-- Work task --
Below are entries to examine: work out how many lines contain the word "method", and give only that number.

-- Items listed in a dataset --
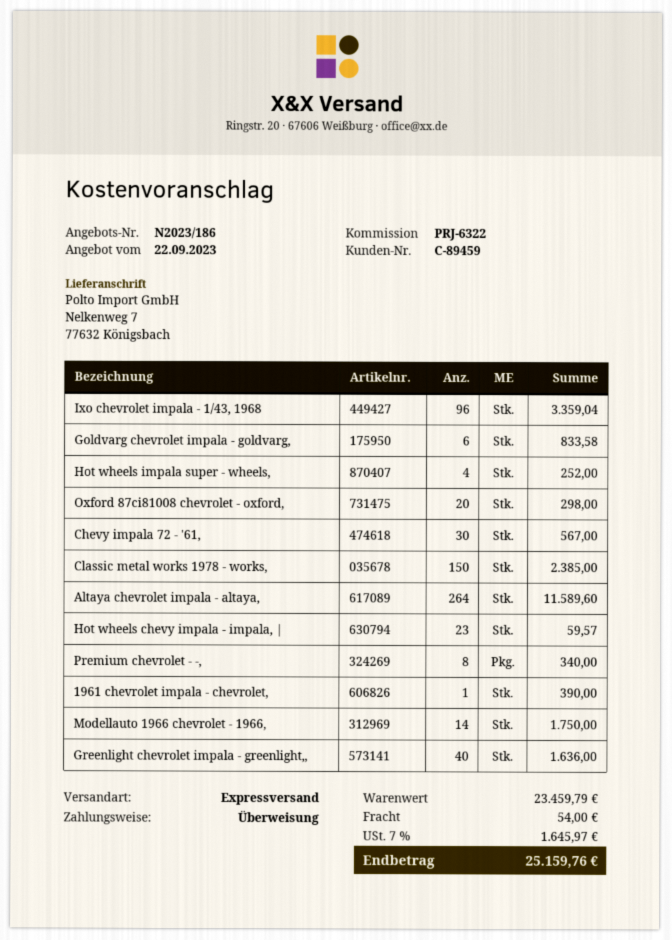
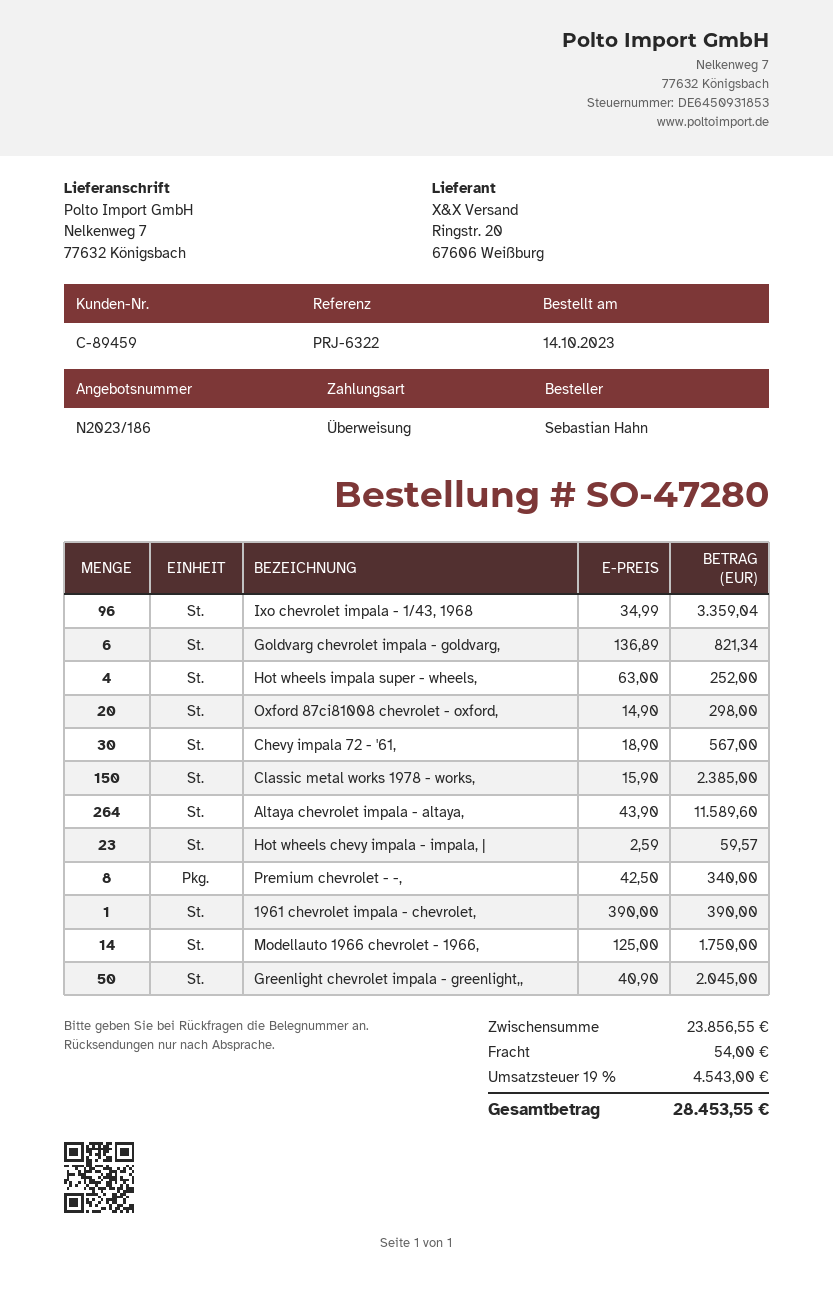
Goldvarg chevrolet impala - goldvarg,: 6 for 833.58 -> 6 for 821.34
Greenlight chevrolet impala - greenlight,,: 40 for 1636.00 -> 50 for 2045.00
subtotal: 23459.79 -> 23856.55
tax: 7% = 1645.97 -> 19% = 4543.00
total: 25159.76 -> 28453.55

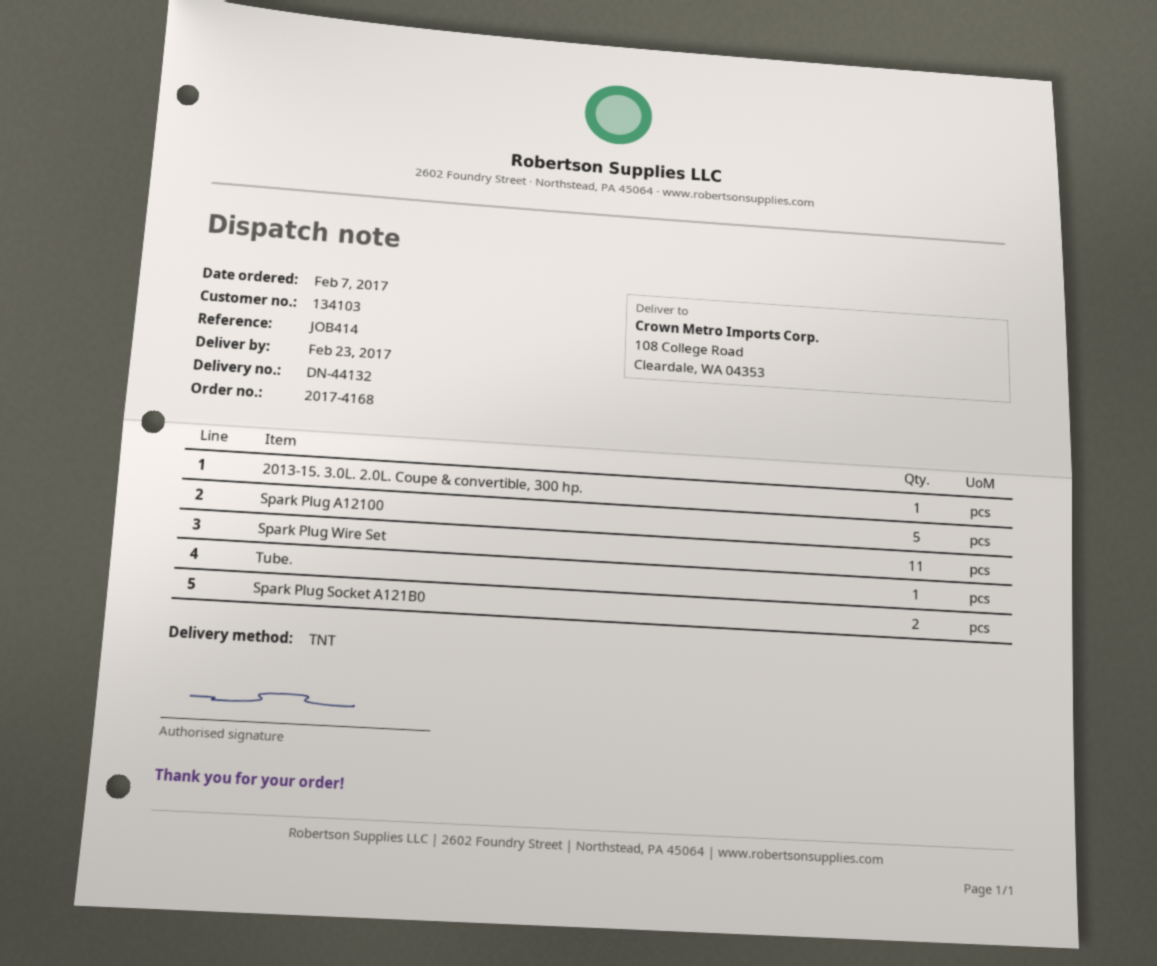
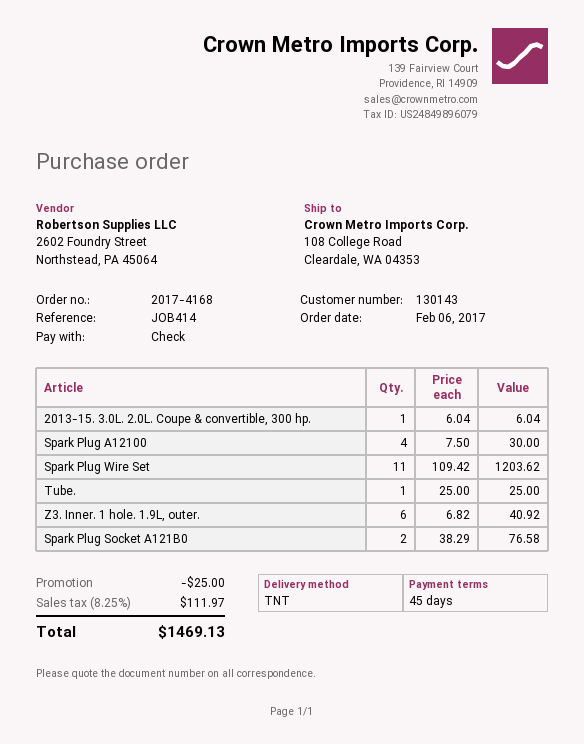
order date: 2017-02-07 -> 2017-02-06
customer number: 134103 -> 130143
Spark Plug A12100: 5 -> 4
Z3. Inner. 1 hole. 1.9L, outer.: none -> 6

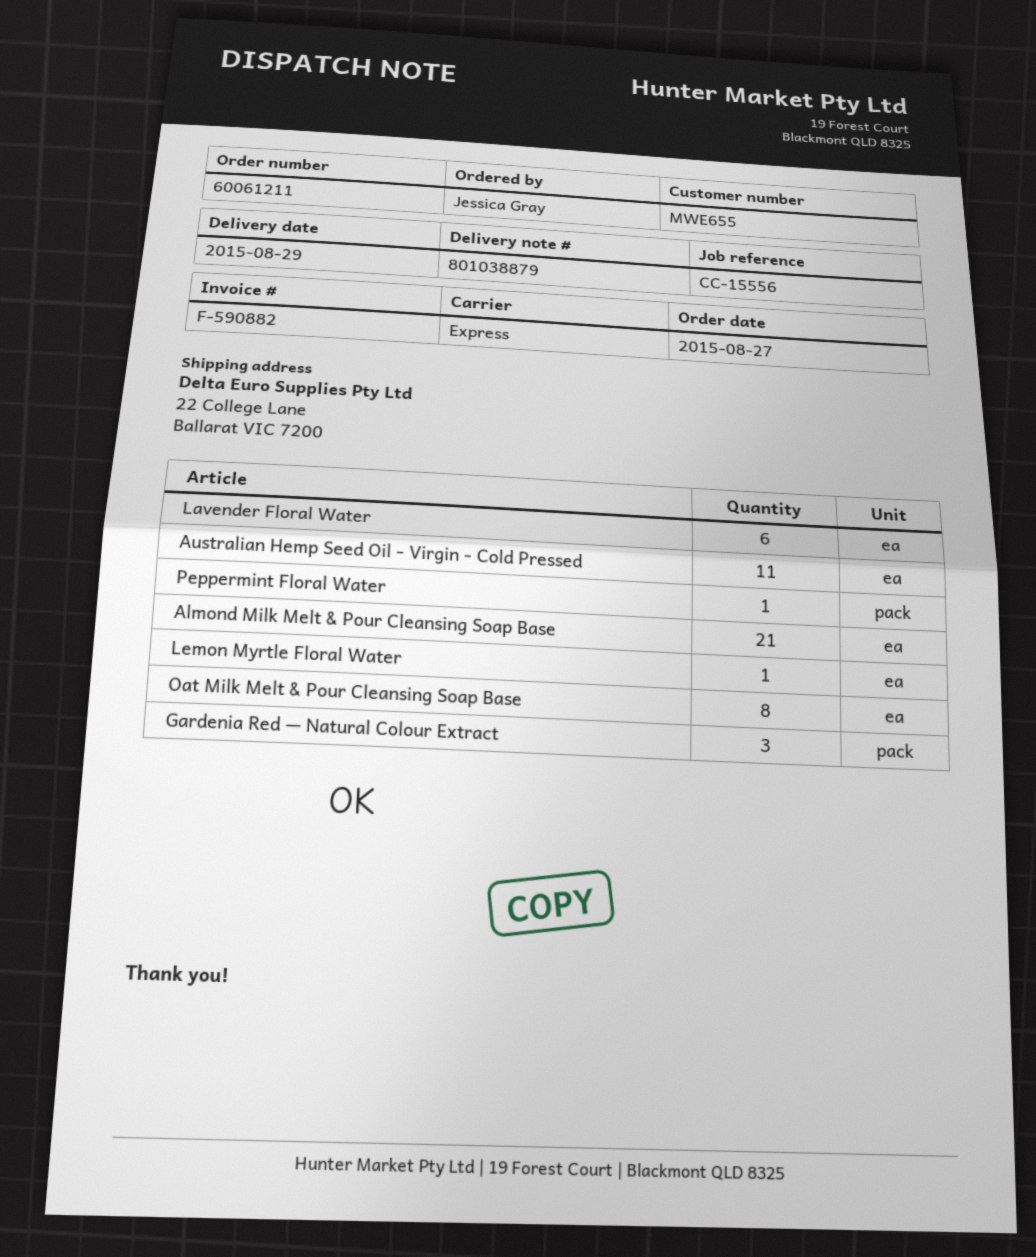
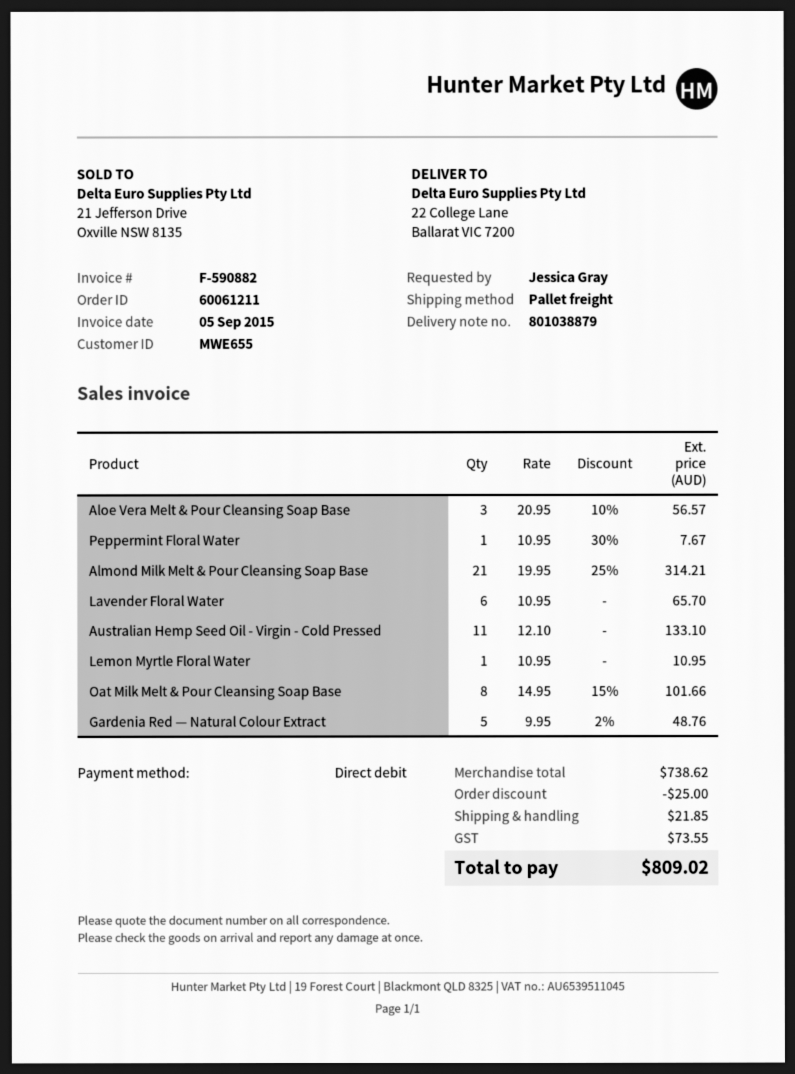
shipping method: express -> pallet freight
Gardenia Red — Natural Colour Extract: 3 -> 5
Aloe Vera Melt & Pour Cleansing Soap Base: none -> 3

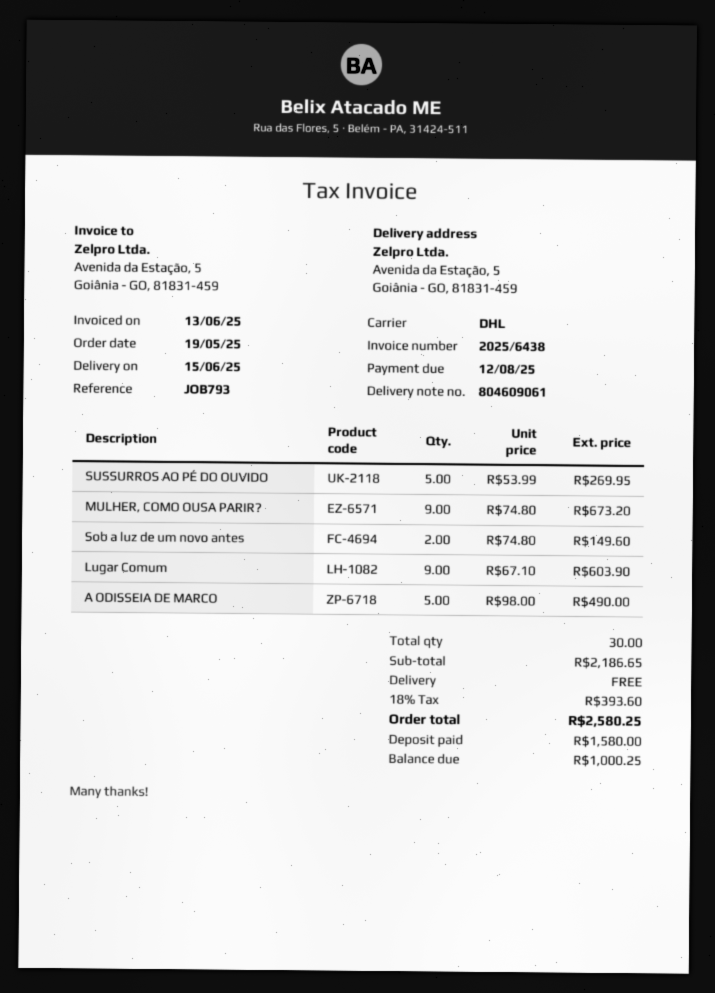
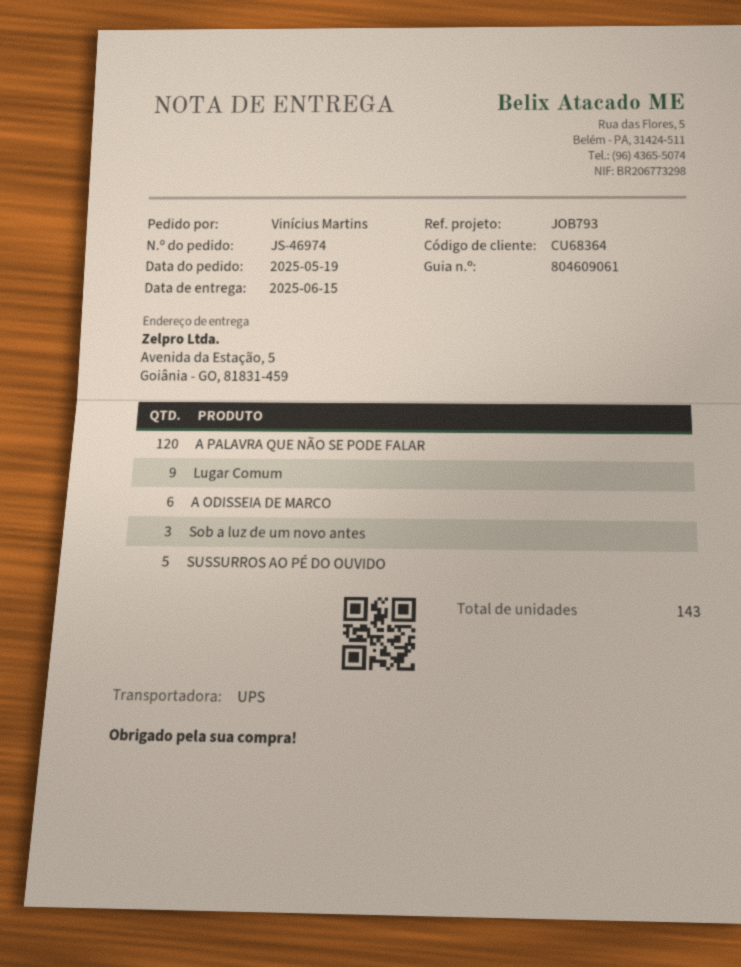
shipping method: DHL -> UPS
MULHER, COMO OUSA PARIR?: 9 -> none
Sob a luz de um novo antes: 2 -> 3
A ODISSEIA DE MARCO: 5 -> 6
A PALAVRA QUE NÃO SE PODE FALAR: none -> 120
total quantity: 30 -> 143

-- Written answer --
2